**Required action:** A complete answer retypes each of the records below precisely and includes none of the pictures.

**Data extracts:**
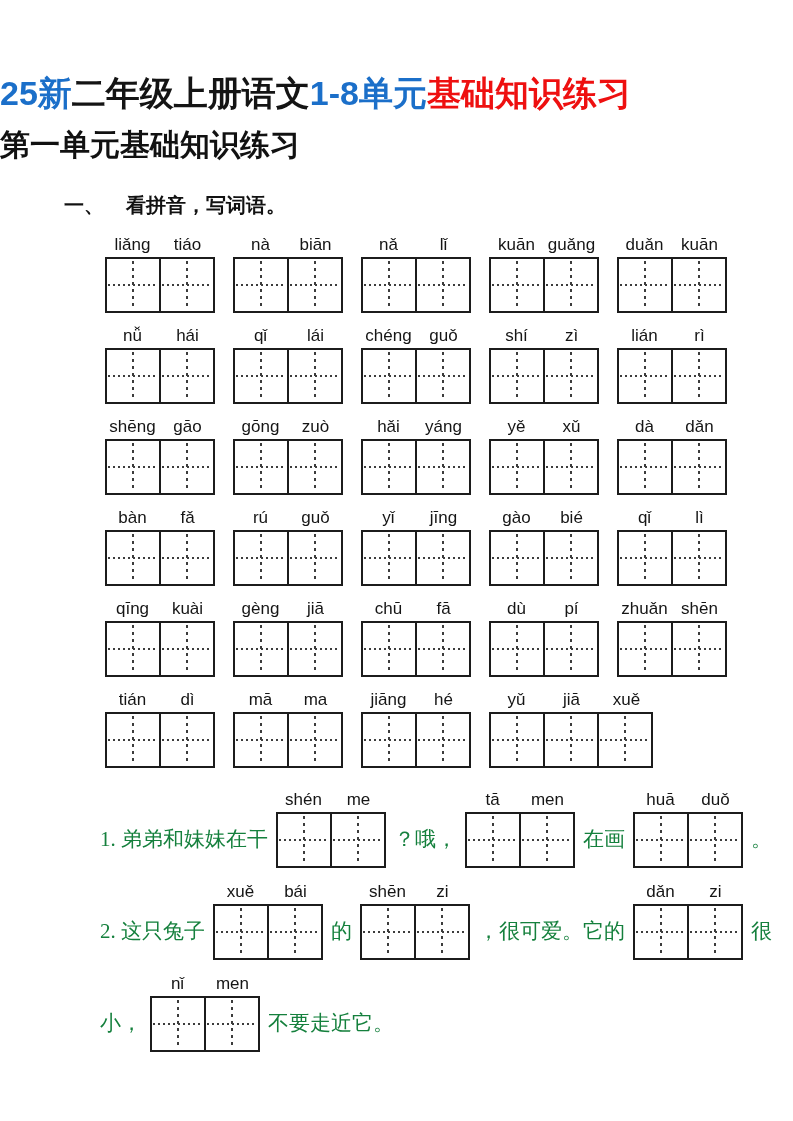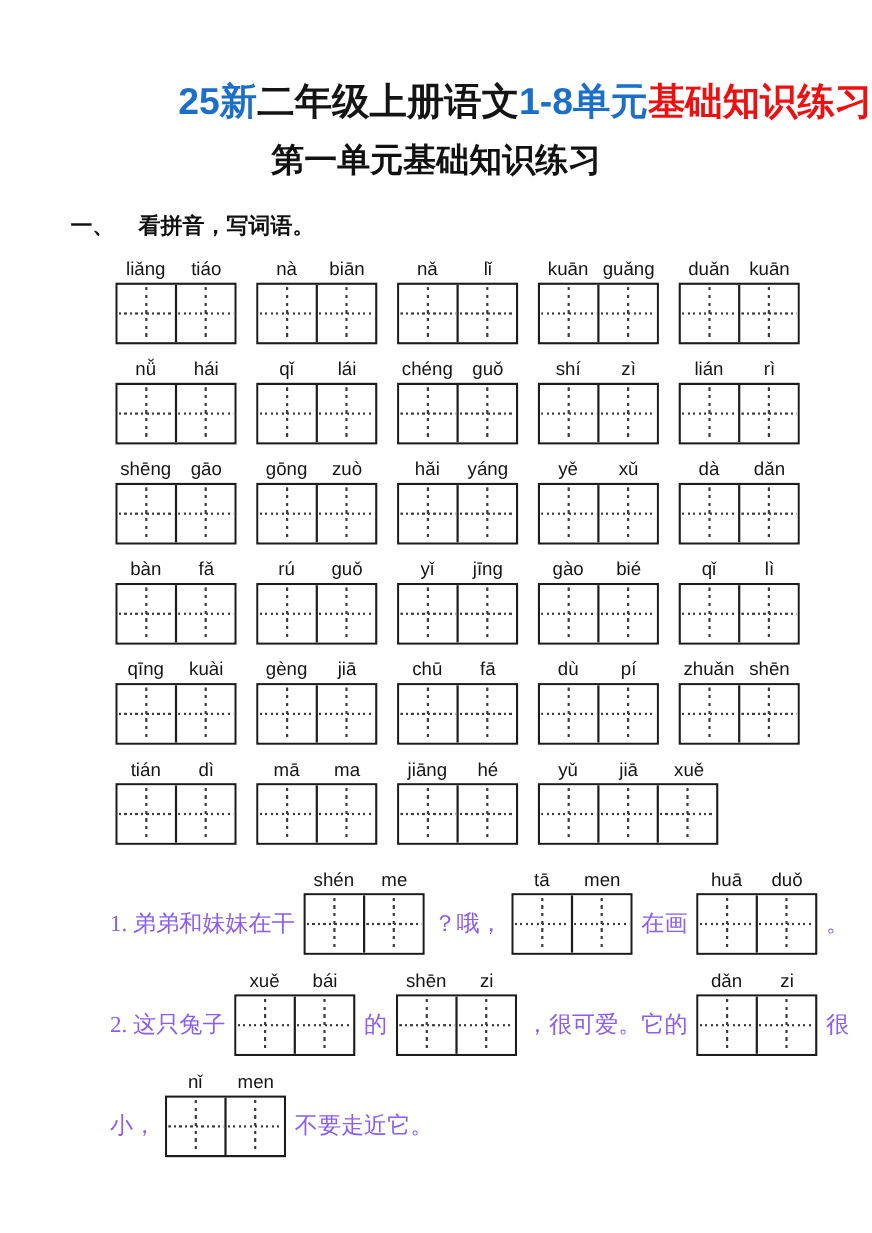--- a/index.html
+++ b/index.html
@@ -7,31 +7,30 @@
   .page {
     position:relative;
     width:793px; height:1121px;
     background:#ffffff;
     font-family:"Liberation Sans", sans-serif;
     color:#111;
     overflow:hidden;
   }
   .title {
     margin-top:74px;
-    text-align:right;
+    text-align:left;
     font-size:34px;
     font-weight:900;
     letter-spacing:0px;
     line-height:1.15;
     white-space:nowrap;
-    padding-left:30px;
   }
   .subtitle {
     margin-top:12px;
-    text-align:center;
+    text-align:left;
     font-size:30px;
     font-weight:700;
   }
   .section-heading {
     margin:26px 0 0 64px;
     font-size:20px;
     font-weight:700;
   }
   .section-heading .sec-num { margin-right:22px; }
 
@@ -67,21 +66,21 @@
     display:flex;
     align-items:flex-end;
     margin-bottom:14px;
     font-size:21px;
   }
   .sentence-line .word-block { margin:0 8px; }
   .seg-text {
     height:58px; line-height:58px;
     font-family:"Liberation Serif", serif;
     white-space:pre;
-    color:#8b5cf6;
+    color:#15803d;
   }
   .footer {
     position:absolute;
     bottom:32px; left:0; right:0;
     text-align:center;
     font-size:16px;
     font-family:"Liberation Serif", serif;
     color:#222;
   }
 </style>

**Answer section:**
--- a/index.html
+++ b/index.html
@@ -7,31 +7,30 @@
   .page {
     position:relative;
     width:793px; height:1121px;
     background:#ffffff;
     font-family:"Liberation Sans", sans-serif;
     color:#111;
     overflow:hidden;
   }
   .title {
     margin-top:74px;
-    text-align:right;
+    text-align:left;
     font-size:34px;
     font-weight:900;
     letter-spacing:0px;
     line-height:1.15;
     white-space:nowrap;
-    padding-left:30px;
   }
   .subtitle {
     margin-top:12px;
-    text-align:center;
+    text-align:left;
     font-size:30px;
     font-weight:700;
   }
   .section-heading {
     margin:26px 0 0 64px;
     font-size:20px;
     font-weight:700;
   }
   .section-heading .sec-num { margin-right:22px; }
 
@@ -67,21 +66,21 @@
     display:flex;
     align-items:flex-end;
     margin-bottom:14px;
     font-size:21px;
   }
   .sentence-line .word-block { margin:0 8px; }
   .seg-text {
     height:58px; line-height:58px;
     font-family:"Liberation Serif", serif;
     white-space:pre;
-    color:#8b5cf6;
+    color:#15803d;
   }
   .footer {
     position:absolute;
     bottom:32px; left:0; right:0;
     text-align:center;
     font-size:16px;
     font-family:"Liberation Serif", serif;
     color:#222;
   }
 </style>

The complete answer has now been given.